Il 1963 terminò,  senza gettare luce sui molti interrogativi che orbitavano intorno a quell’omicidio e al cadavere di Christa che reclamava giustizia. L’anno successivo, a dare nuovo input all’indagine, fu l’inaspettata e misteriosa  telefonata giunta al giornalista Maurizio Mengoni; una voce maschile e anonima, dichiarò di avere importanti rivelazioni da fare su quel delitto, in cambio di cinque milioni di lire.

Gli inquirenti, arrivarono a identificare la cabina di Piazza San Silvestro, a Roma, dalla quale provenivano le telefonate ed in seguito a dare un volto a quella voce che aveva dichiarato di essere il fratello dell’assassino e di avere in mano i suoi diari dove esprimeva l’intenzione di uccidere ancora. Era di Guido Pierri quella voce; trentadue anni, pittore.

Interrogato,  cambiò molte volte versione, fornendo particolari, a volte inverosimili, altre volte abbastanza vicini alla realtà.

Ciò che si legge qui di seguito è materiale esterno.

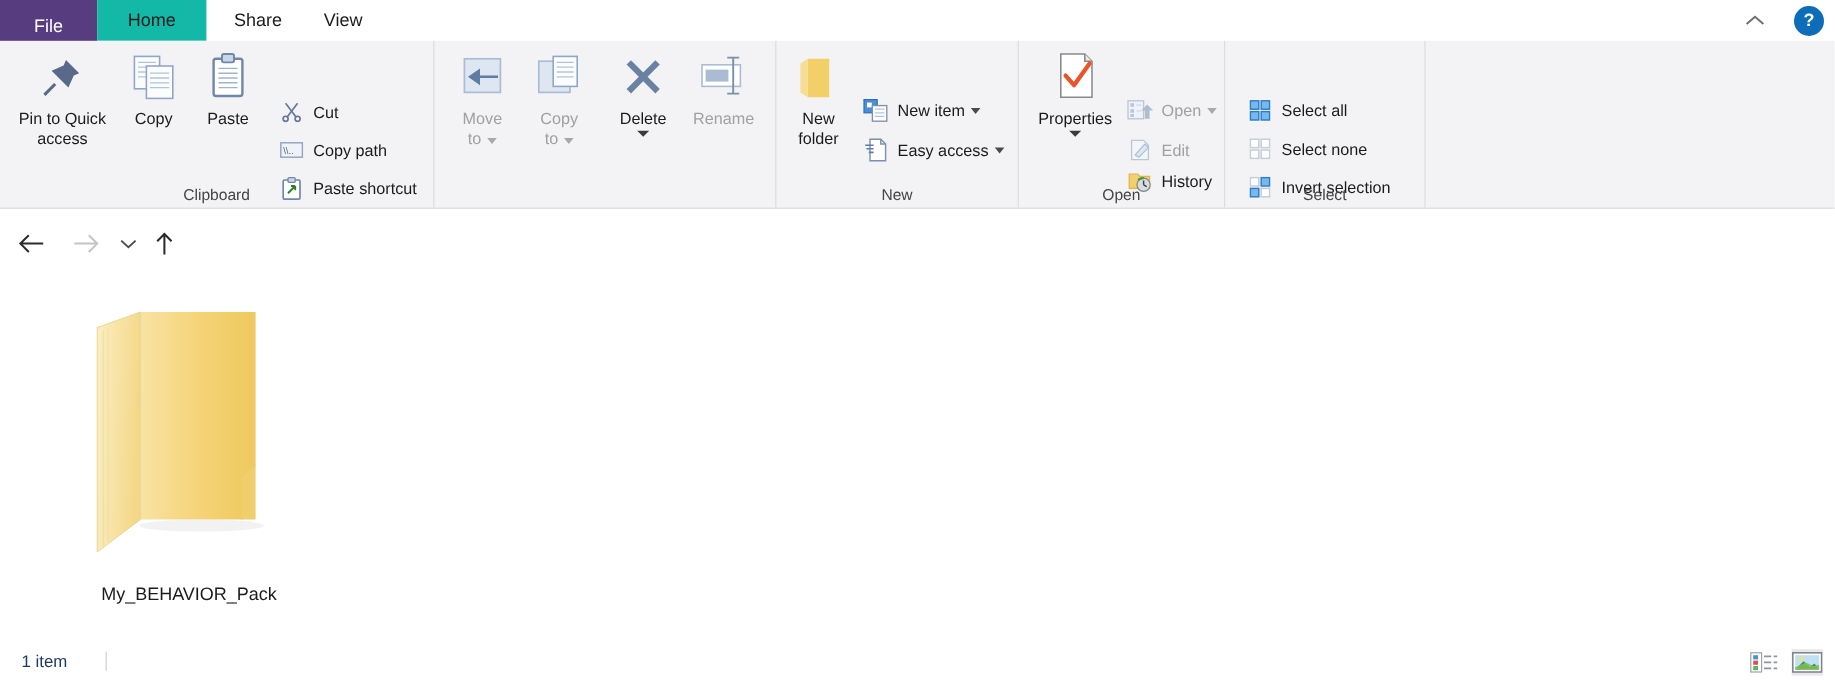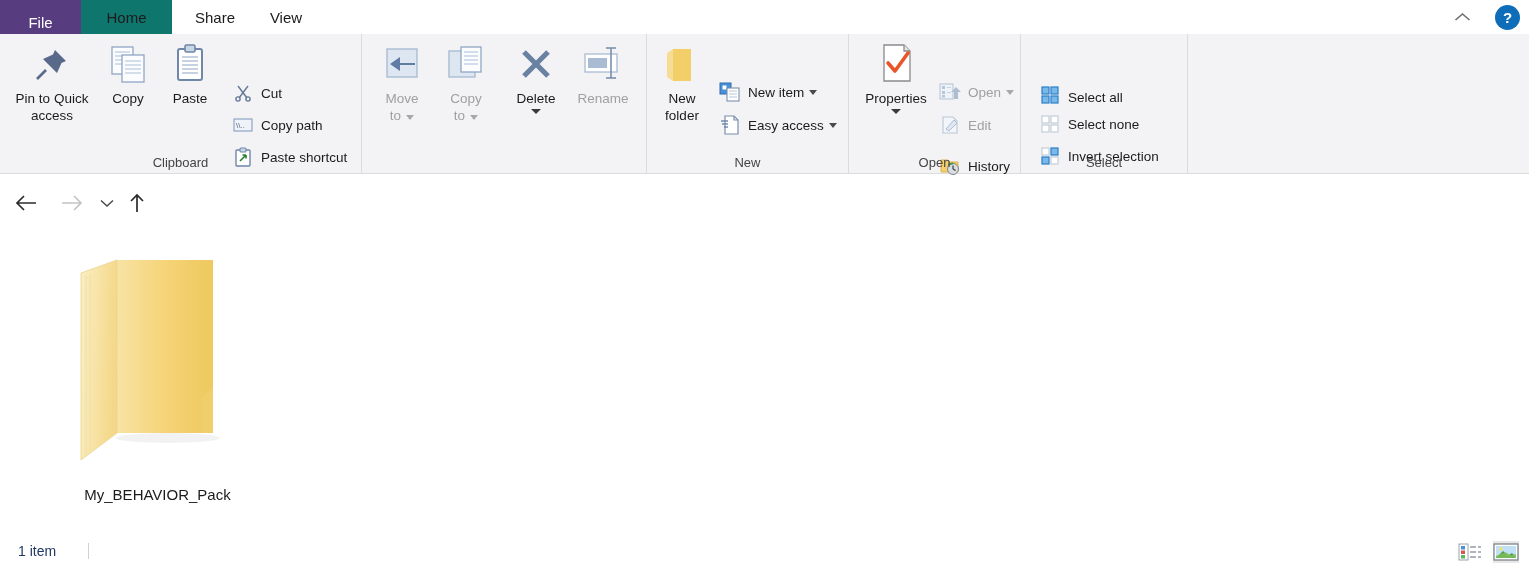"Home" .tab.sel { background: #0f766e -> #14b8a6 }
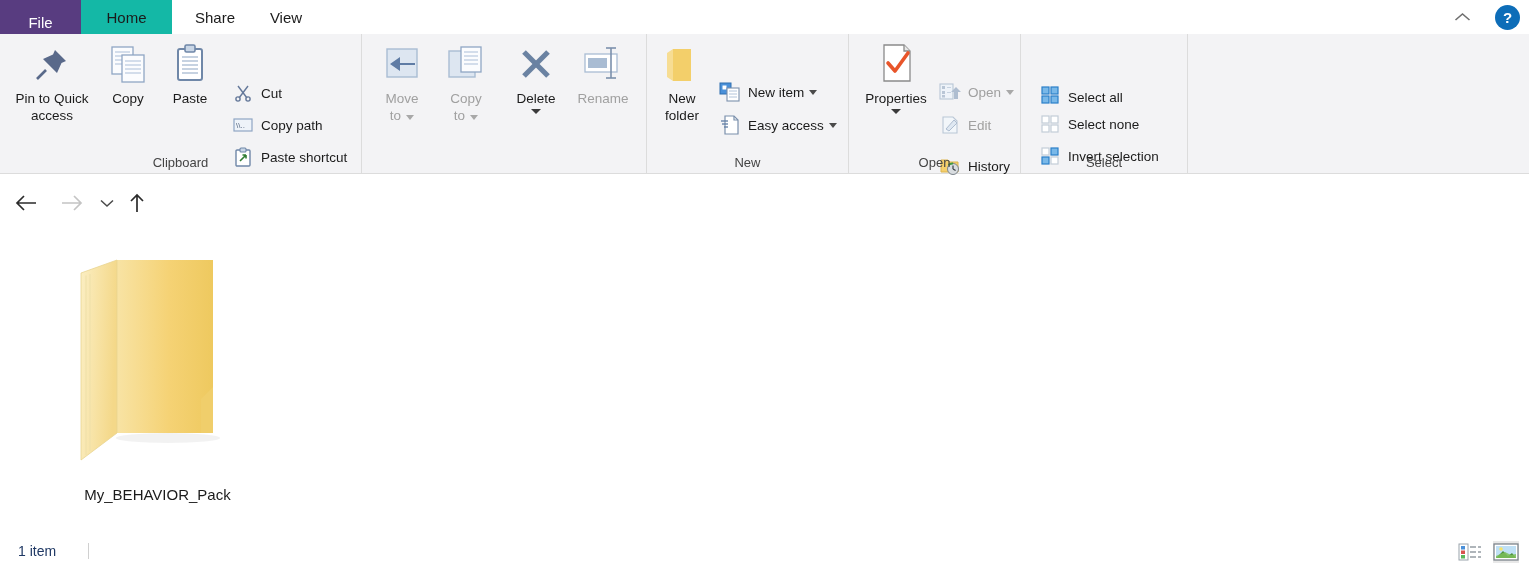"Select all" div.smbtn { align-items: flex-end -> none }
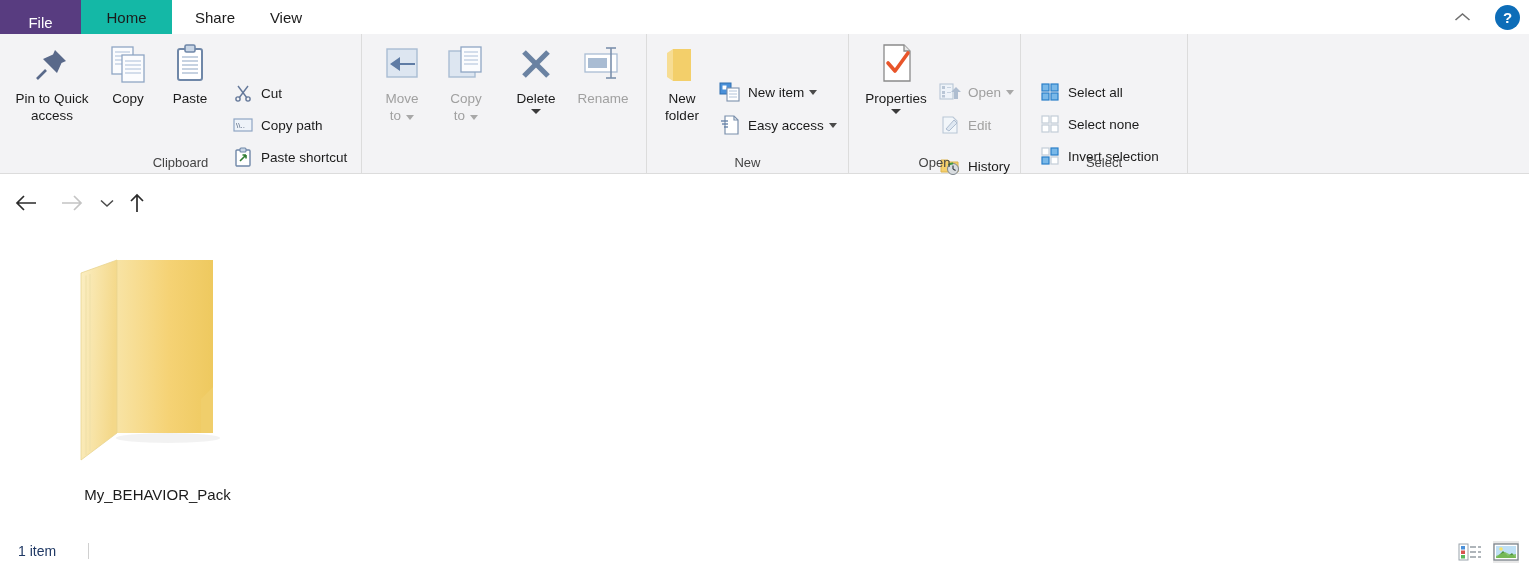"History" div.smbtn { top: 119px -> 104px }
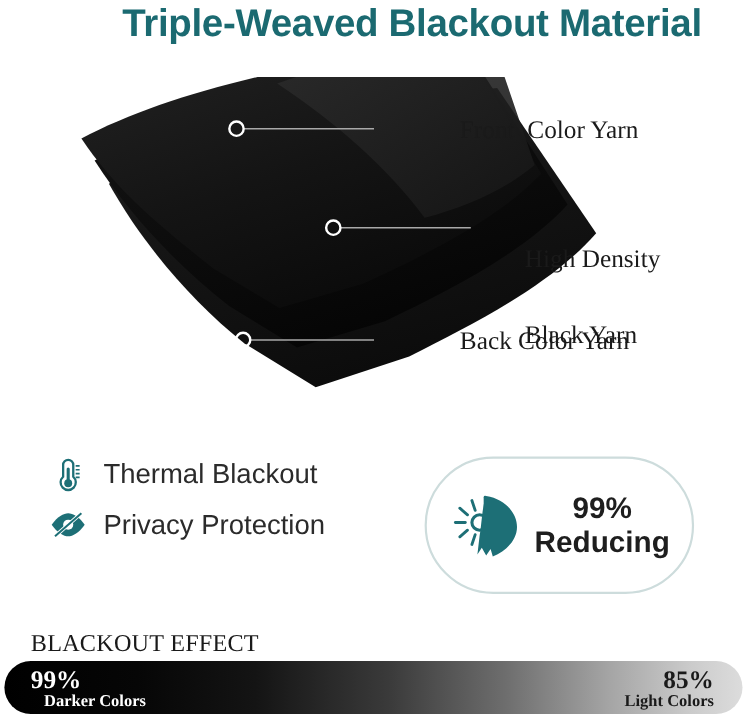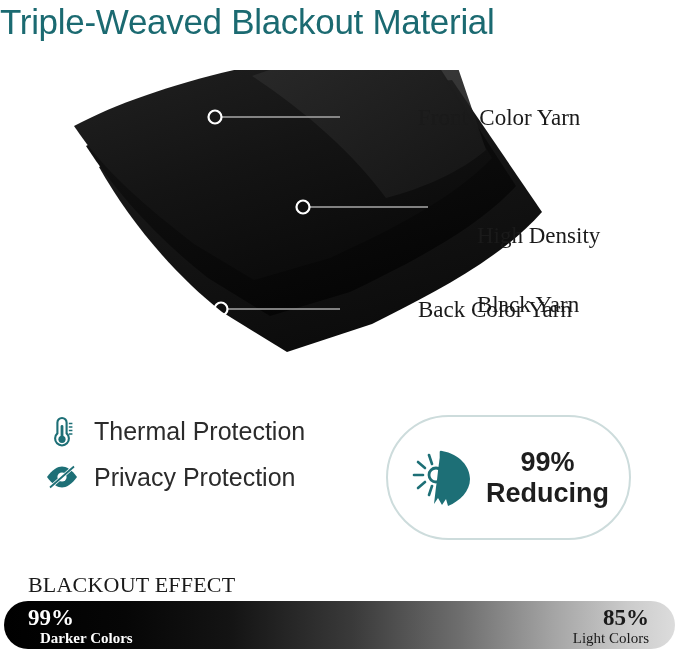"Triple-Weaved Blackout Material" .title { font-weight: normal -> bold; text-align: left -> right }
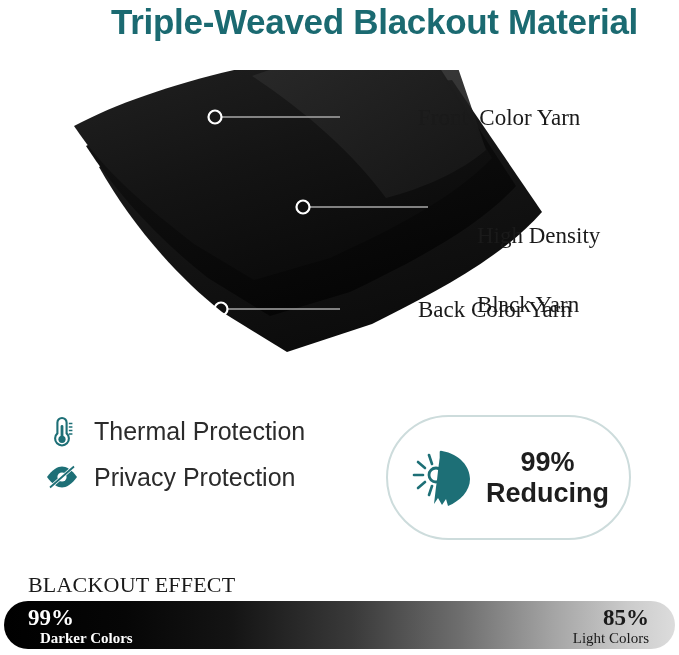"Thermal Protection" span.feature-text { text: Protection -> Blackout }
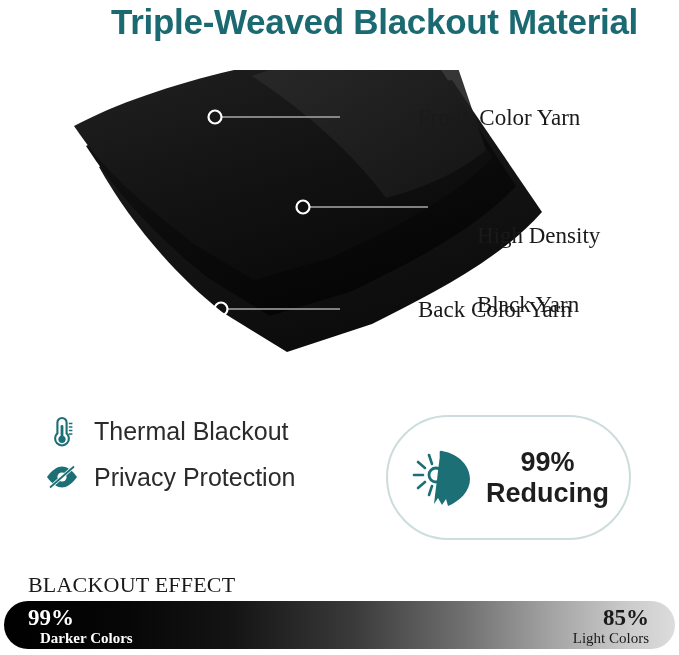"Light Colors" .effect-right .effect-cap { font-weight: normal -> bold }
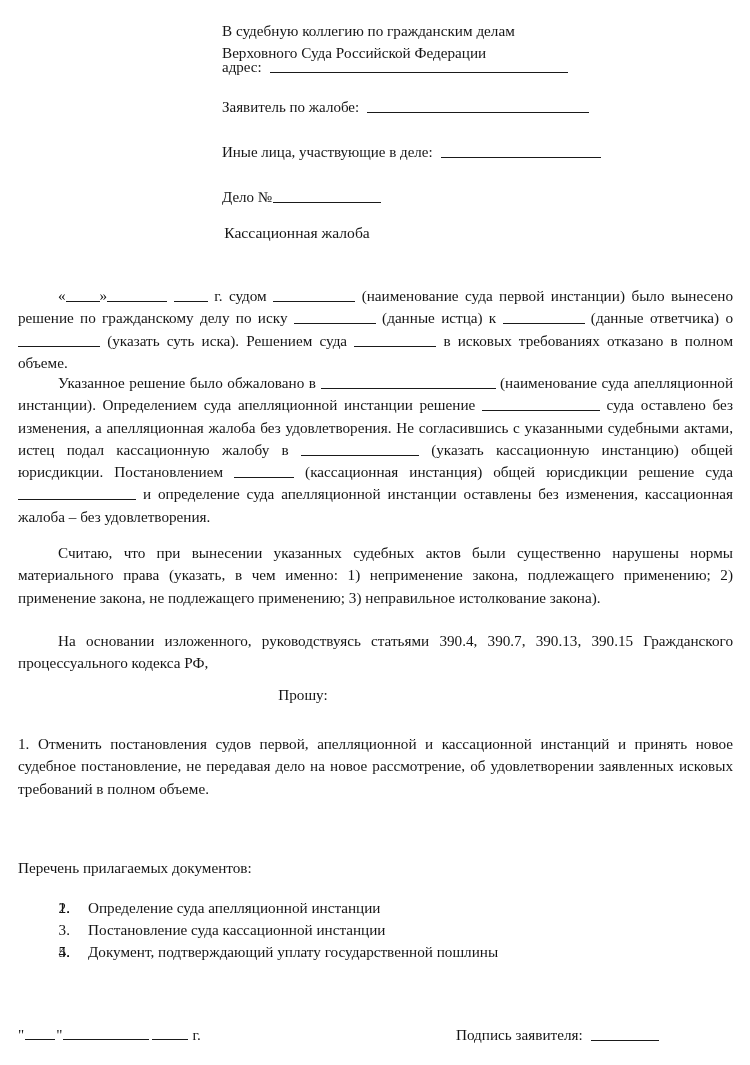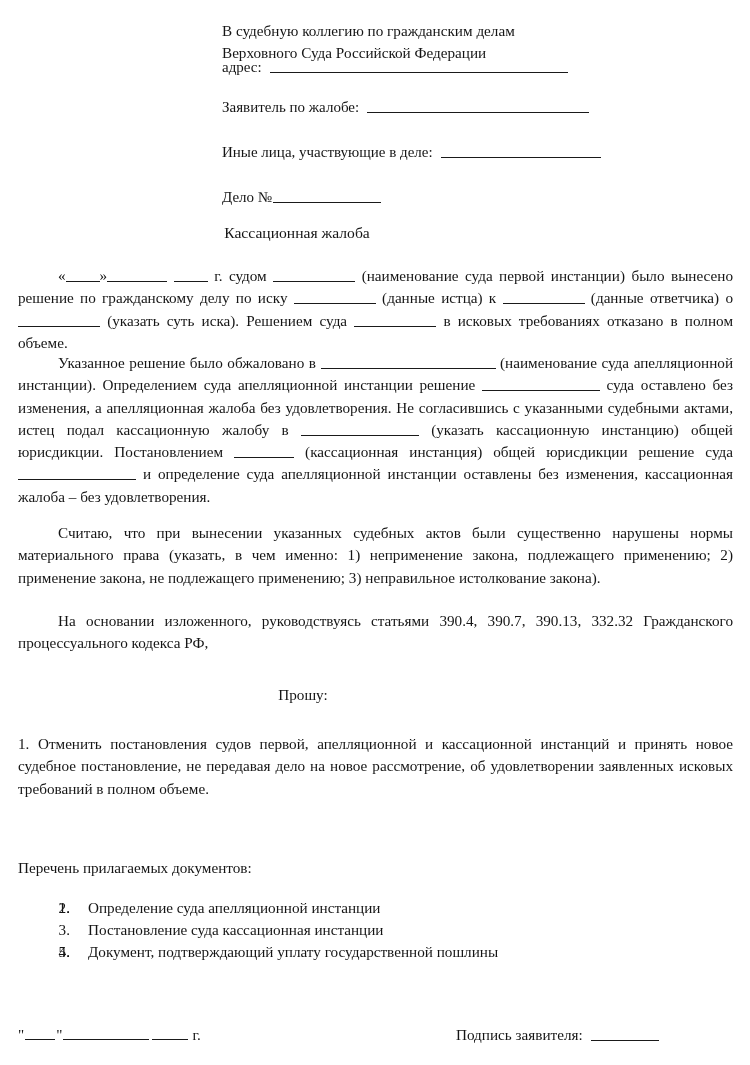"« » г. судом (наименование" .body-block p:last-child { margin-top: none -> 20px }
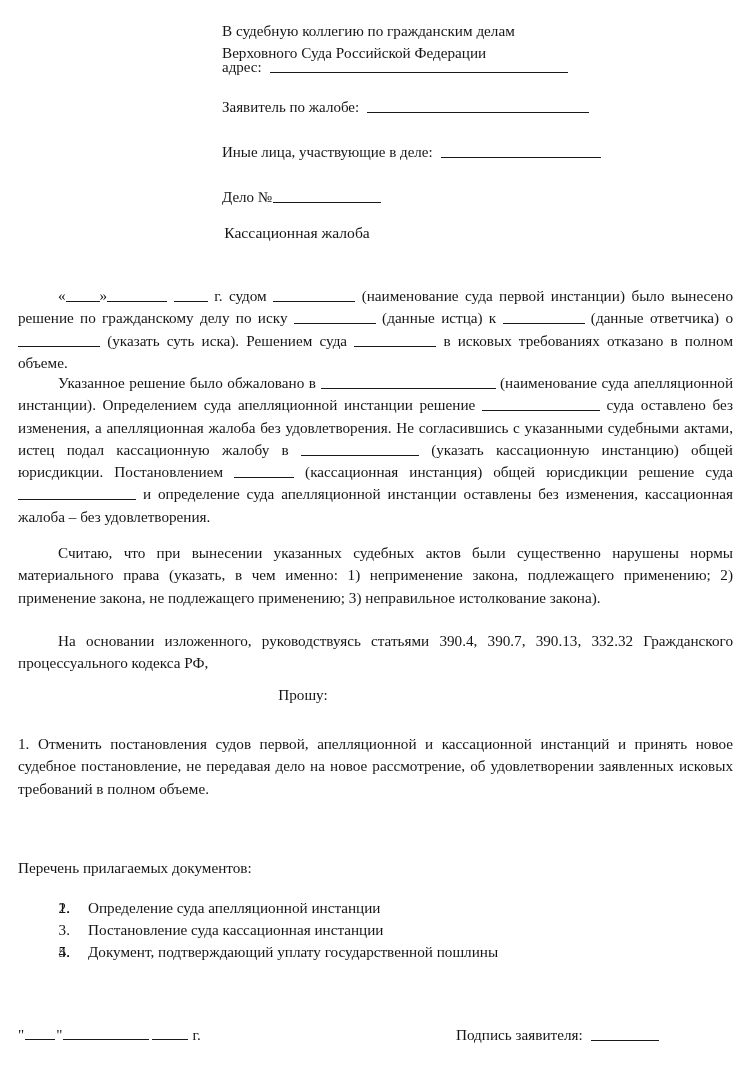"На основании изложенного, руководствуясь" p { text: 332.32 -> 390.15 }
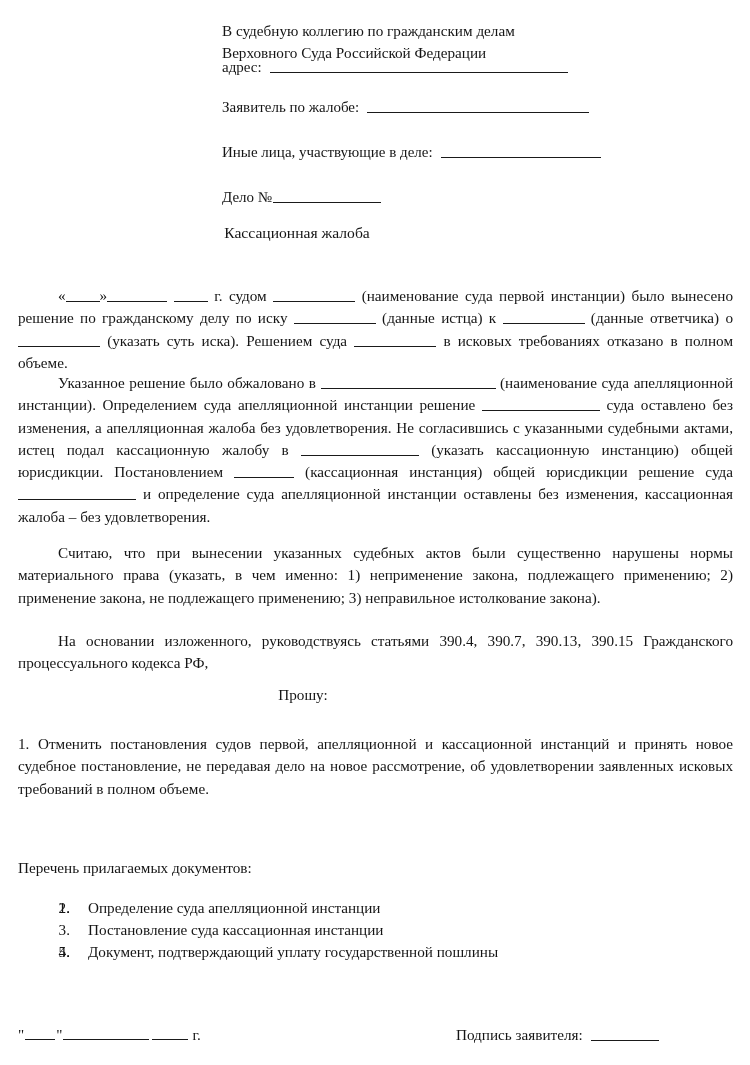"Постановление суда кассационная" span { text: кассационная -> кассационной }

Nella sua casa, vennero sequestrati numerosi album, raffiguranti corpi di donne seviziate e la descrizione del delitto di via Emilia. Erano solo frutto della sua fervida fantasia, come si giustificò in seguito?

Dimostrava di sapere qualcosa sulla terribile fine della Wanninger anche se la sua posizione non venne mai del tutto chiarita, né dai  processi che lo videro protagonista né dalle perizie psichiatriche a cui venne sottoposto. Anche se rilasciato in un primo momento, l’ombra del sospetto sulla sua ambigua personalità e sulle sue frequentazioni, lo accompagnarono fino al 1971, quando Renzo Mambrini, ex maresciallo dei carabinieri, che in seguito si scoprì  legato ad un alto esponente dei Servizi Segreti, lo accusò nuovamente.

Gli elementi da lui raccolti, confluirono in un libro – inchiesta che egli pubblico nel 1973 dal titolo rappresentativo, “Christa”; Come nella migliore pellicola gialla, l’anno successivo, l’ex funzionario dei carabinieri perì in un incidente stradale nei pressi di Roma, portandosi i suoi segreti nella tomba.

pittore

Nel maggio del 1977, il pittore di origini carraresi, Guido Pierri, venne arrestato con l’accusa di essere l’autore del delitto ma il 10 gennaio dell’anno seguente, il processo di primo grado accolse le motivazioni della difesa e l’uomo venne assolto. La sentenza venne completamente ribaltata, sette anni dopo; infatti la Corte d’Appello lo ritenne colpevole di quell’omicidio. Il verdetto venne confermato dalla Cassazione nel novembre del 1988, ritenendolo, però, incapace di intendere e di volere.

Erano davvero fondate  le certezze sulla colpevolezza di Pierri,  tanto da giustificare una  condanna? La teoria del delitto d’autore, che vedeva uno squilibrato vestire i panni dell’assassino, era davvero plausibile? Le voci sulle presunte frequentazioni della Wanninger e le sue relazioni spericolate con personaggi di spicco del “bel mondo” romano, potevano giustificare un delitto così efferato? Di quali scottanti verità, dovrebbe essere stata depositaria volontariamente o involontariamente Christa per motivare dodici feroci fendenti che l’ hanno strappato alla vita, ai suoi anni  migliori?